● **WHAT IS NEEDED**: Where the string "ranked" occurs in the material below, report the whole line.
===============
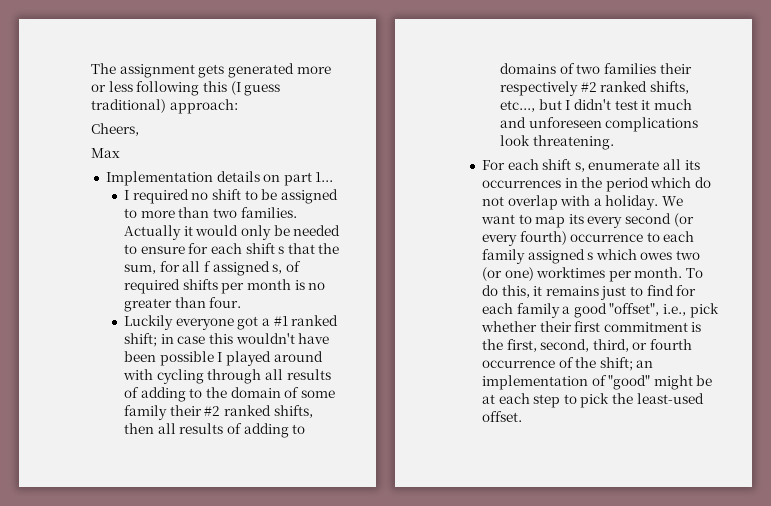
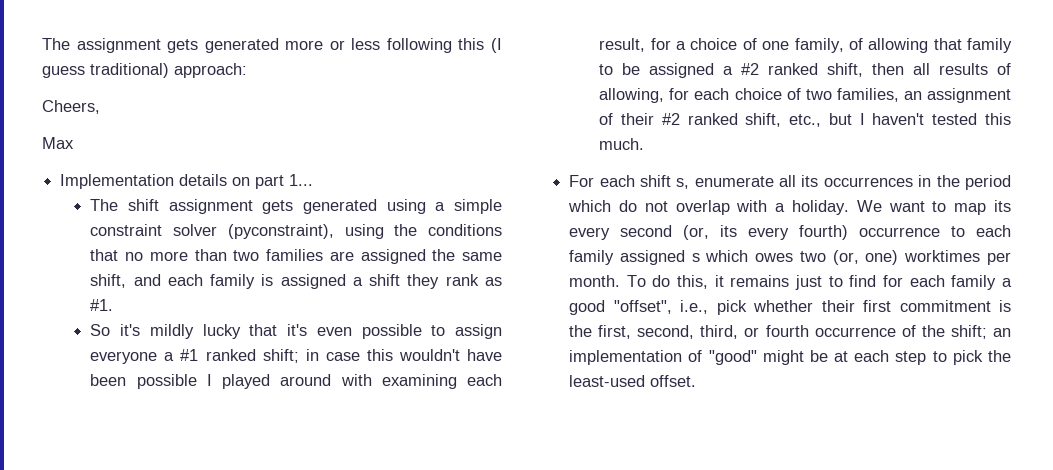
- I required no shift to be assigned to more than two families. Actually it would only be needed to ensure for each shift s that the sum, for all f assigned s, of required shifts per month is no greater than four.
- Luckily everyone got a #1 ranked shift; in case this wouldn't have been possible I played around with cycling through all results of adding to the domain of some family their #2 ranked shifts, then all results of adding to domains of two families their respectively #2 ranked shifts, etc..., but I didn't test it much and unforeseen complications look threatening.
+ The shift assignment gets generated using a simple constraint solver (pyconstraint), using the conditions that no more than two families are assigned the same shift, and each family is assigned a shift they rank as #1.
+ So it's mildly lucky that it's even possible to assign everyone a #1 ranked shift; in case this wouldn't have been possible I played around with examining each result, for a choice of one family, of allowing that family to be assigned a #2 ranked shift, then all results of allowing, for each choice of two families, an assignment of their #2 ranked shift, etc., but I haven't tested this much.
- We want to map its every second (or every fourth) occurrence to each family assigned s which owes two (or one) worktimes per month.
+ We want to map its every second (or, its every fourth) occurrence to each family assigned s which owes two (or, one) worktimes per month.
===============
● **TASK RESULT**:
- Luckily everyone got a #1 ranked shift; in case this wouldn't have been possible I played around with cycling through all results of adding to the domain of some family their #2 ranked shifts, then all results of adding to domains of two families their respectively #2 ranked shifts, etc..., but I didn't test it much and unforeseen complications look threatening.
+ So it's mildly lucky that it's even possible to assign everyone a #1 ranked shift; in case this wouldn't have been possible I played around with examining each result, for a choice of one family, of allowing that family to be assigned a #2 ranked shift, then all results of allowing, for each choice of two families, an assignment of their #2 ranked shift, etc., but I haven't tested this much.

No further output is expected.